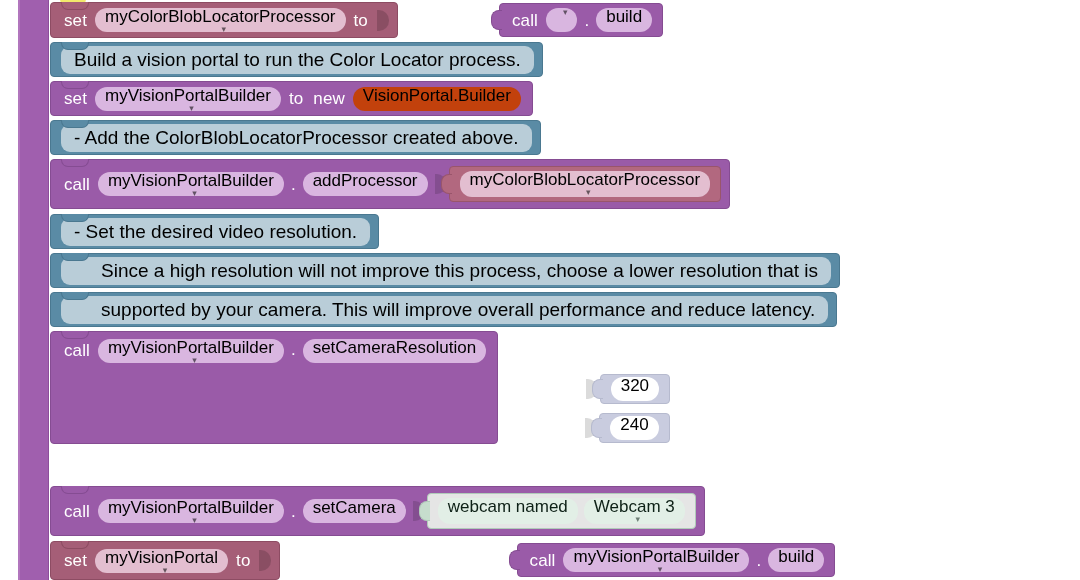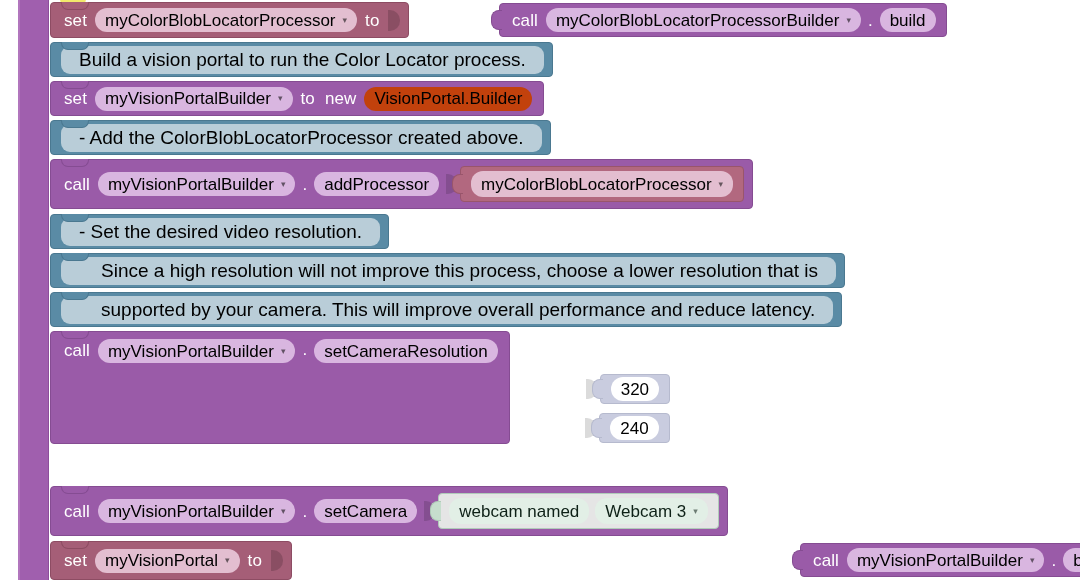--- a/index.html
+++ b/index.html
@@ -48,39 +48,39 @@
     color:#ffffff;font-size:17px;line-height:1;
     padding:0 5px;letter-spacing:.1px;
   }
   .dot{color:#ffffff;font-size:17px;padding:0 4px;line-height:1;}
 
   
   .pill{
     display:inline-flex;align-items:center;
     height:24px;border-radius:12px;
     padding:0 10px;margin:0 3px;
-    font-size:17px;line-height:1;color:#000;
+    font-size:17px;line-height:1;color:#000;flex-direction:column;
   }
   .pill .caret{
     display:inline-block;margin-left:7px;
     font-size:9px;line-height:1;opacity:.55;
   }
   .p-lilac{background:#d9b6e0;}          
   .p-pink{background:#e3bed0;}           
   .p-lilac2{background:#c2410c;}
   .p-mint{background:#e2efe6;}
   .p-white{background:#ffffff;}
 
   
   .cmt-field{
     display:inline-flex;align-items:center;
     height:28px;border-radius:9px;
     background:#b9cdd8;color:#000;
     font-size:19px;line-height:1;
-    padding:0 18px;margin-left:2px;
+    padding:0 13px;margin-left:2px;
   }
   .cmt-indent{ padding-left:40px; }
 
   
   .rep{
     position:relative;display:inline-flex;align-items:center;
     border-radius:4px;box-sizing:border-box;
     height:34px;padding:0 7px;margin-left:2px;
   }
   .rep::before{ 
@@ -140,21 +140,20 @@
     <span class="pill p-pink">
       <span>myColorBlobLocatorProcessor</span>
       <span class="caret">▾</span>
     </span>
     <span class="kw">to</span>
     <span class="mouth"></span>
   </div>
   <div class="rep r-purple" style="left:497px;top:3px;height:34px;">
     <span class="kw">call</span>
     <span class="pill p-lilac">
-      <span>myColorBlobLocatorProcessorBuilder</span>
       <span class="caret">▾</span>
     </span>
     <span class="dot">.</span>
     <span class="pill p-lilac">
       <span>build</span>
     </span>
   </div>
 
   
   <div class="blk c-teal" style="left:50px;top:42px;height:35px;">

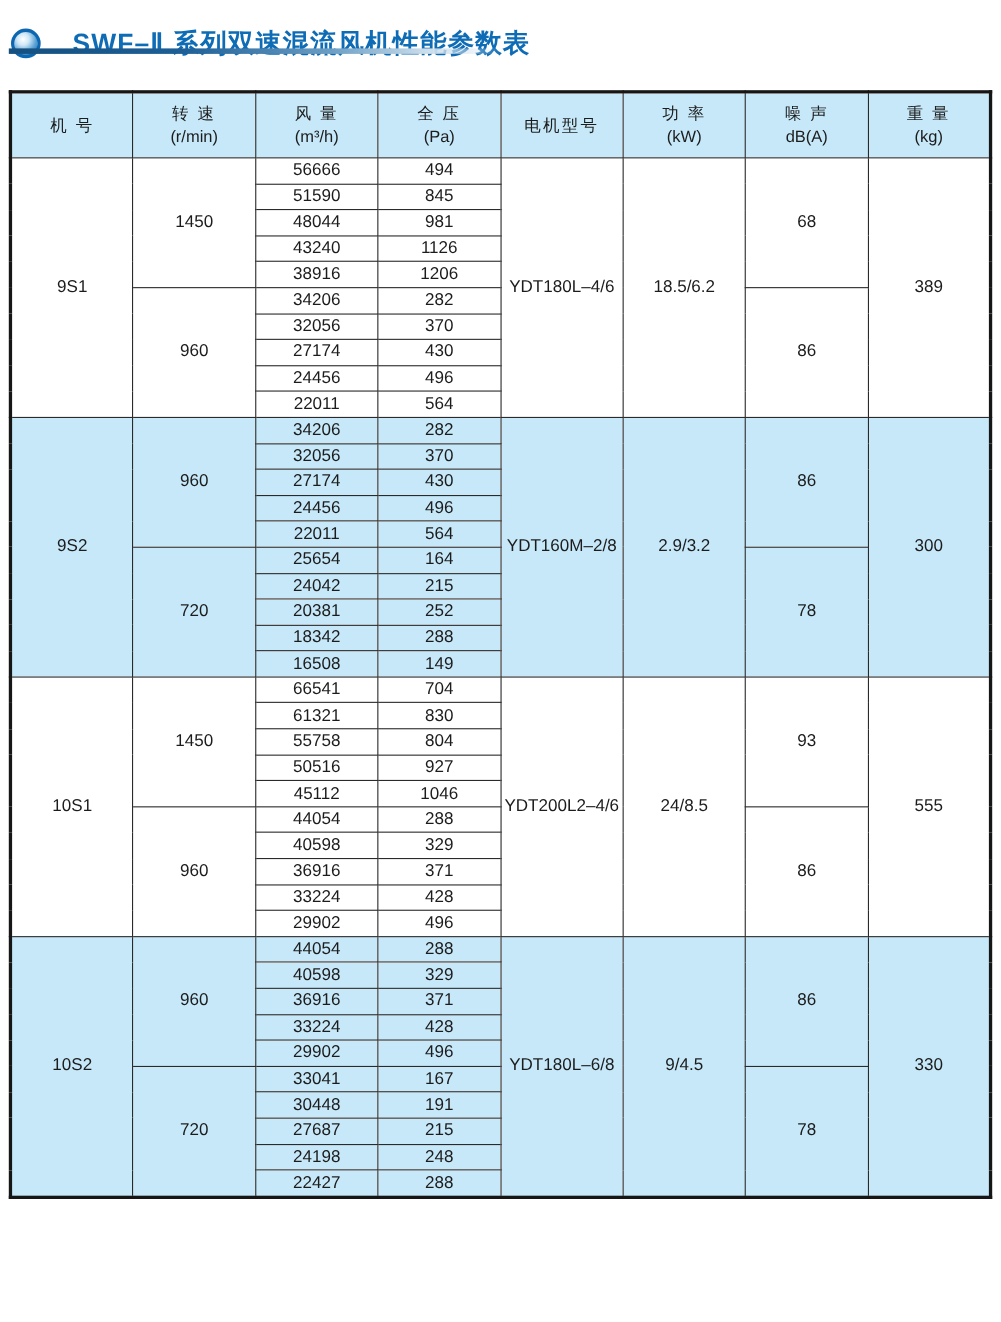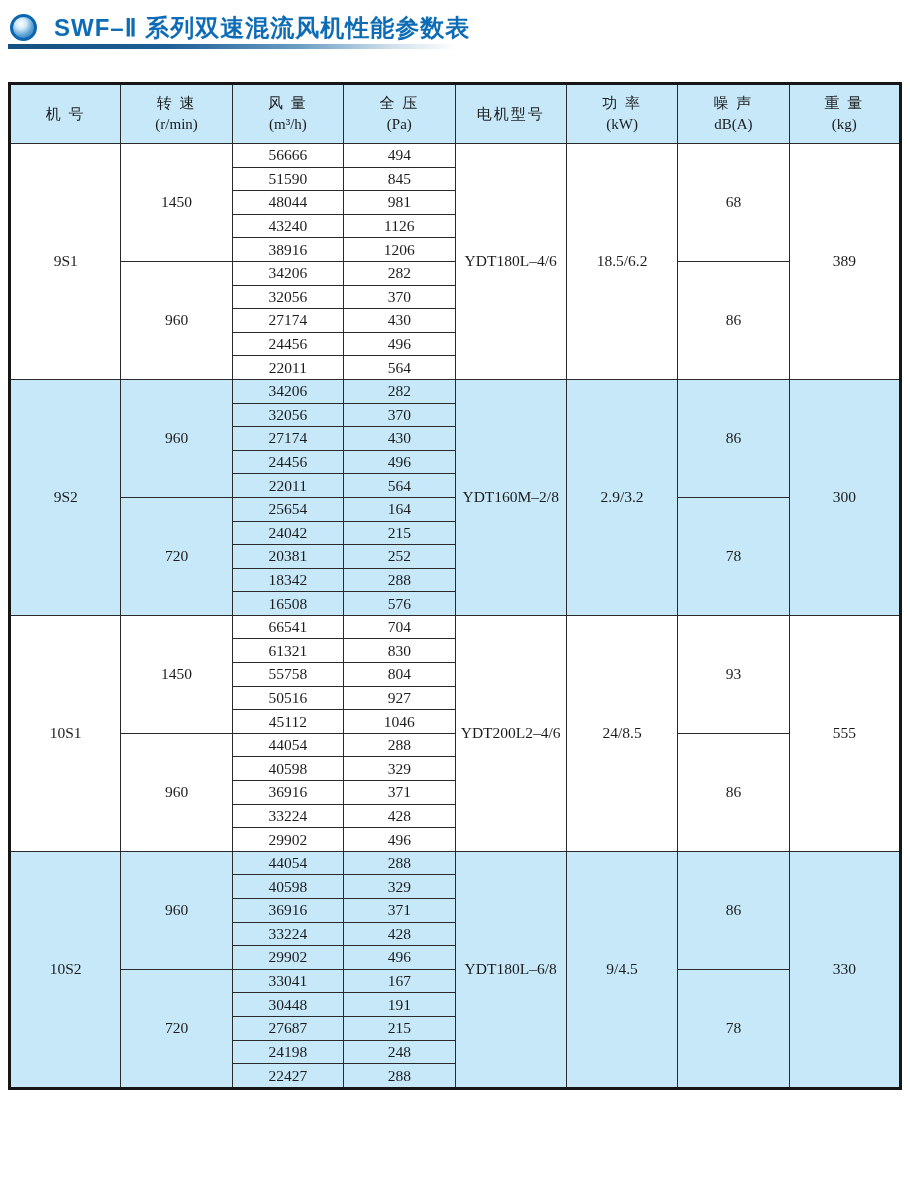--- a/index.html
+++ b/index.html
@@ -8,32 +8,31 @@
     background:#ffffff;font-family:"Liberation Sans",sans-serif;
   }
   .title-row{position:absolute;left:10px;top:10px;display:flex;align-items:center;}
   .bullseye{
     width:21px;height:21px;border-radius:50%;
     border:3px solid #0d67b0;display:inline-block;box-sizing:content-box;
     background:radial-gradient(circle at 38% 32%, #ffffff 0%, #cfe8f7 28%, #5ea3d4 60%, #1268b3 100%);
     margin-right:13px;flex:0 0 auto;
   }
   .page-title{
-    margin:4px;font-size:24px;font-weight:bold;color:#0d6cb5;
+    margin:16px;font-size:24px;font-weight:bold;color:#0d6cb5;
     letter-spacing:1px;white-space:nowrap;line-height:27px;
   }
   .title-underline{
     position:absolute;left:8px;top:44px;width:450px;height:5px;
     background:linear-gradient(to right,#15507f 0%,#1d5f96 35%,#6b9ec4 65%,#cfe0ec 85%,rgba(255,255,255,0) 100%);
   }
   table.perf-table{
     position:absolute;left:8px;top:82px;width:894px;height:1008px;
     border-collapse:collapse;table-layout:fixed;
     border:3px solid #161616;
-    font-family:Liberation Serif, serif;
   }
   .perf-table th,.perf-table td{
     border:1px solid #2a2a2a;text-align:center;vertical-align:middle;
     color:#1c1c1c;padding:0;overflow:hidden;
   }
   .perf-table thead tr{height:60px;}
   .perf-table th{
     background:#c6e8f9;font-weight:normal;font-size:15px;line-height:1.4;
     letter-spacing:2px;
   }
@@ -184,21 +183,21 @@
         <tr class="shaded">
           <td>20381</td>
           <td>252</td>
         </tr>
         <tr class="shaded">
           <td>18342</td>
           <td>288</td>
         </tr>
         <tr class="shaded">
           <td>16508</td>
-          <td>576</td>
+          <td>149</td>
         </tr>
         <tr>
           <td rowspan="10">10S1</td>
           <td rowspan="5">1450</td>
           <td>66541</td>
           <td>704</td>
           <td rowspan="10">YDT200L2–4/6</td>
           <td rowspan="10">24/8.5</td>
           <td rowspan="5">93</td>
           <td rowspan="10">555</td>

Exercise requirements: Every record must be transcribed faithfully, with no picture carried over.

Task response:
--- a/index.html
+++ b/index.html
@@ -48,39 +48,39 @@
     color:#ffffff;font-size:17px;line-height:1;
     padding:0 5px;letter-spacing:.1px;
   }
   .dot{color:#ffffff;font-size:17px;padding:0 4px;line-height:1;}
 
   
   .pill{
     display:inline-flex;align-items:center;
     height:24px;border-radius:12px;
     padding:0 10px;margin:0 3px;
-    font-size:17px;line-height:1;color:#000;
+    font-size:17px;line-height:1;color:#000;flex-direction:column;
   }
   .pill .caret{
     display:inline-block;margin-left:7px;
     font-size:9px;line-height:1;opacity:.55;
   }
   .p-lilac{background:#d9b6e0;}          
   .p-pink{background:#e3bed0;}           
   .p-lilac2{background:#c2410c;}
   .p-mint{background:#e2efe6;}
   .p-white{background:#ffffff;}
 
   
   .cmt-field{
     display:inline-flex;align-items:center;
     height:28px;border-radius:9px;
     background:#b9cdd8;color:#000;
     font-size:19px;line-height:1;
-    padding:0 18px;margin-left:2px;
+    padding:0 13px;margin-left:2px;
   }
   .cmt-indent{ padding-left:40px; }
 
   
   .rep{
     position:relative;display:inline-flex;align-items:center;
     border-radius:4px;box-sizing:border-box;
     height:34px;padding:0 7px;margin-left:2px;
   }
   .rep::before{ 
@@ -140,21 +140,20 @@
     <span class="pill p-pink">
       <span>myColorBlobLocatorProcessor</span>
       <span class="caret">▾</span>
     </span>
     <span class="kw">to</span>
     <span class="mouth"></span>
   </div>
   <div class="rep r-purple" style="left:497px;top:3px;height:34px;">
     <span class="kw">call</span>
     <span class="pill p-lilac">
-      <span>myColorBlobLocatorProcessorBuilder</span>
       <span class="caret">▾</span>
     </span>
     <span class="dot">.</span>
     <span class="pill p-lilac">
       <span>build</span>
     </span>
   </div>
 
   
   <div class="blk c-teal" style="left:50px;top:42px;height:35px;">

--- a/index.html
+++ b/index.html
@@ -8,32 +8,31 @@
     background:#ffffff;font-family:"Liberation Sans",sans-serif;
   }
   .title-row{position:absolute;left:10px;top:10px;display:flex;align-items:center;}
   .bullseye{
     width:21px;height:21px;border-radius:50%;
     border:3px solid #0d67b0;display:inline-block;box-sizing:content-box;
     background:radial-gradient(circle at 38% 32%, #ffffff 0%, #cfe8f7 28%, #5ea3d4 60%, #1268b3 100%);
     margin-right:13px;flex:0 0 auto;
   }
   .page-title{
-    margin:4px;font-size:24px;font-weight:bold;color:#0d6cb5;
+    margin:16px;font-size:24px;font-weight:bold;color:#0d6cb5;
     letter-spacing:1px;white-space:nowrap;line-height:27px;
   }
   .title-underline{
     position:absolute;left:8px;top:44px;width:450px;height:5px;
     background:linear-gradient(to right,#15507f 0%,#1d5f96 35%,#6b9ec4 65%,#cfe0ec 85%,rgba(255,255,255,0) 100%);
   }
   table.perf-table{
     position:absolute;left:8px;top:82px;width:894px;height:1008px;
     border-collapse:collapse;table-layout:fixed;
     border:3px solid #161616;
-    font-family:Liberation Serif, serif;
   }
   .perf-table th,.perf-table td{
     border:1px solid #2a2a2a;text-align:center;vertical-align:middle;
     color:#1c1c1c;padding:0;overflow:hidden;
   }
   .perf-table thead tr{height:60px;}
   .perf-table th{
     background:#c6e8f9;font-weight:normal;font-size:15px;line-height:1.4;
     letter-spacing:2px;
   }
@@ -184,21 +183,21 @@
         <tr class="shaded">
           <td>20381</td>
           <td>252</td>
         </tr>
         <tr class="shaded">
           <td>18342</td>
           <td>288</td>
         </tr>
         <tr class="shaded">
           <td>16508</td>
-          <td>576</td>
+          <td>149</td>
         </tr>
         <tr>
           <td rowspan="10">10S1</td>
           <td rowspan="5">1450</td>
           <td>66541</td>
           <td>704</td>
           <td rowspan="10">YDT200L2–4/6</td>
           <td rowspan="10">24/8.5</td>
           <td rowspan="5">93</td>
           <td rowspan="10">555</td>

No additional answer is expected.